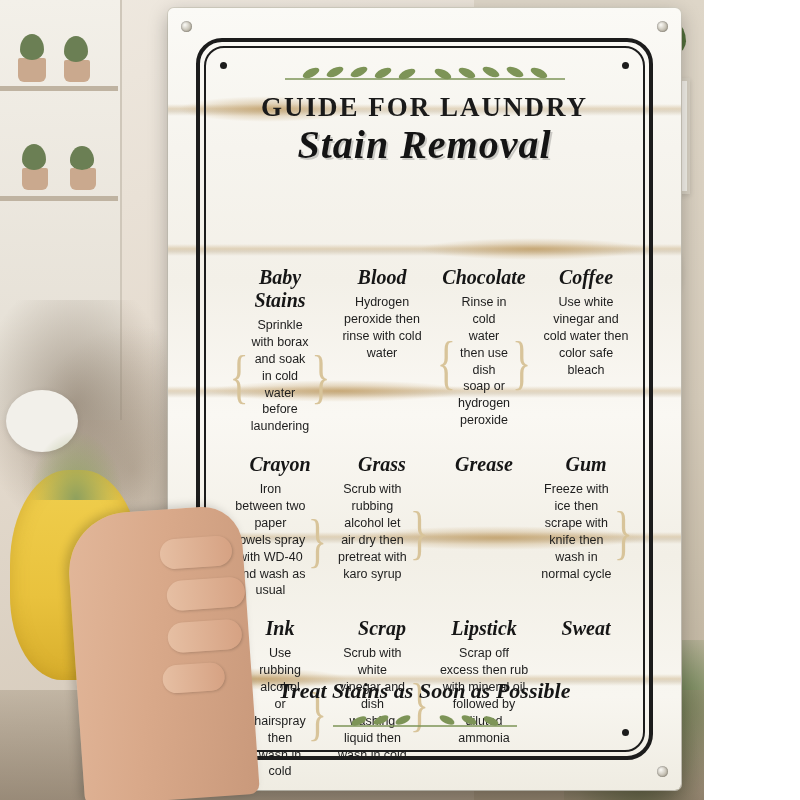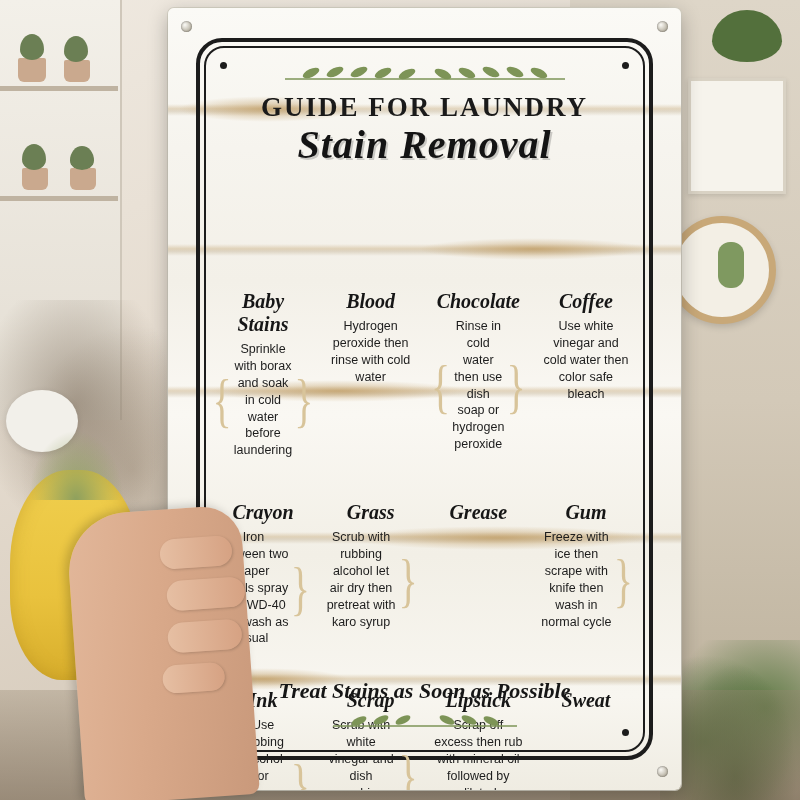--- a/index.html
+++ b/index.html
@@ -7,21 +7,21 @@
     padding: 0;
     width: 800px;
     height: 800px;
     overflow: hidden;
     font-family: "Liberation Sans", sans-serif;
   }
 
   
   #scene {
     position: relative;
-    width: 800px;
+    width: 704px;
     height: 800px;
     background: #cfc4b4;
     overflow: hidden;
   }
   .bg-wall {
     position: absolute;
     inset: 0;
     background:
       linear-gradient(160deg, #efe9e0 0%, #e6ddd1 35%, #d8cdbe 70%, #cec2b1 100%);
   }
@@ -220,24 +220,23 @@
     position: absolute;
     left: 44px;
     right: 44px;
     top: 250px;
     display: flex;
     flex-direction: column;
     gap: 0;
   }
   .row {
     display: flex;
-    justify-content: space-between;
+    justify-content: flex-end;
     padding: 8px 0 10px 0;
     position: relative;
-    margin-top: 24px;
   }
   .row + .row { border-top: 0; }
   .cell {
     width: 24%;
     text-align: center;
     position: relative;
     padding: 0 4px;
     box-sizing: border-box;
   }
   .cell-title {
======
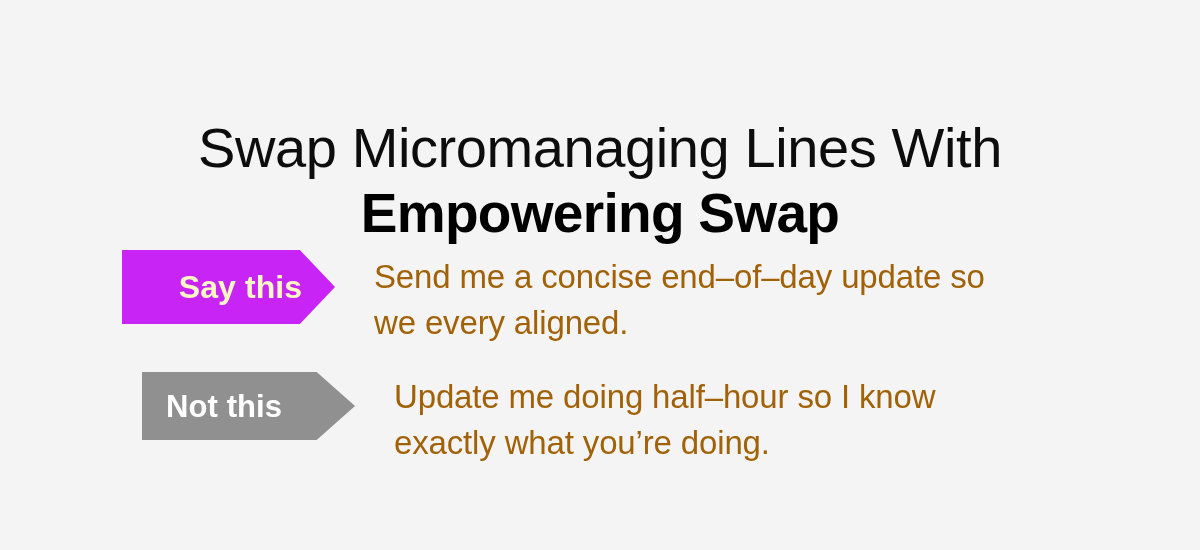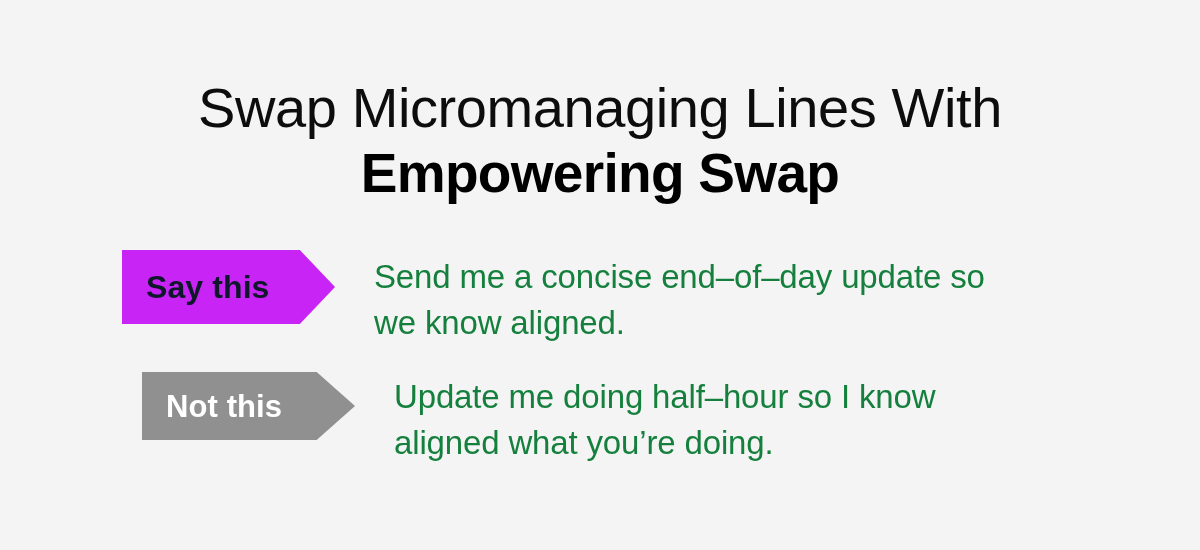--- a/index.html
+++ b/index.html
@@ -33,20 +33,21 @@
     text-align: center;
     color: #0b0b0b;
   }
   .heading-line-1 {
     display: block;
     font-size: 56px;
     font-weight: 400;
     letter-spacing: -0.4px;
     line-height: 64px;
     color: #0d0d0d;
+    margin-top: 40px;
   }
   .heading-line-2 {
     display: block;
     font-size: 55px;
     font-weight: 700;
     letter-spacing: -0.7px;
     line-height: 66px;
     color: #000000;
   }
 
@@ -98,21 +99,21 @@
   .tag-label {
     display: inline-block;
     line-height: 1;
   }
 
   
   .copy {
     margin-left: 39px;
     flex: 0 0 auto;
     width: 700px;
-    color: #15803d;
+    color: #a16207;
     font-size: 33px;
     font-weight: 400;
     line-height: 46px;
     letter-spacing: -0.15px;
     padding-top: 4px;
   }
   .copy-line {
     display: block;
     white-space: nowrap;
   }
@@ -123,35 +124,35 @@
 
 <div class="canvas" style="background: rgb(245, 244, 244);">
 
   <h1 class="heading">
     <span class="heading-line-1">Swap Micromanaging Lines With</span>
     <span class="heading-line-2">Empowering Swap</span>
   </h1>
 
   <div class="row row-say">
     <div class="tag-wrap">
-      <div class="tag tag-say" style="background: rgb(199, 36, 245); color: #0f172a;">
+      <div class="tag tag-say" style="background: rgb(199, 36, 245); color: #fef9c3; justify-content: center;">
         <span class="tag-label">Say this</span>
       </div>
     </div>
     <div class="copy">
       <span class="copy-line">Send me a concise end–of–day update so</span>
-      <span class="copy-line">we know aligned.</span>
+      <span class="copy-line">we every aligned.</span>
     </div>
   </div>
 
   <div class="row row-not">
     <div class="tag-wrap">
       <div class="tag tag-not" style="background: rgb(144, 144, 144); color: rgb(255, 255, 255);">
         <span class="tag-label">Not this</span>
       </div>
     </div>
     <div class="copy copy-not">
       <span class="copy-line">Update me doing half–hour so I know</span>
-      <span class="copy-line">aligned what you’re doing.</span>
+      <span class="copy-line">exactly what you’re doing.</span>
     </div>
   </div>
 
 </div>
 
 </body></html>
======
In the listing above, find each line with the word "what" and copy it.

-      <span class="copy-line">aligned what you’re doing.</span>
+      <span class="copy-line">exactly what you’re doing.</span>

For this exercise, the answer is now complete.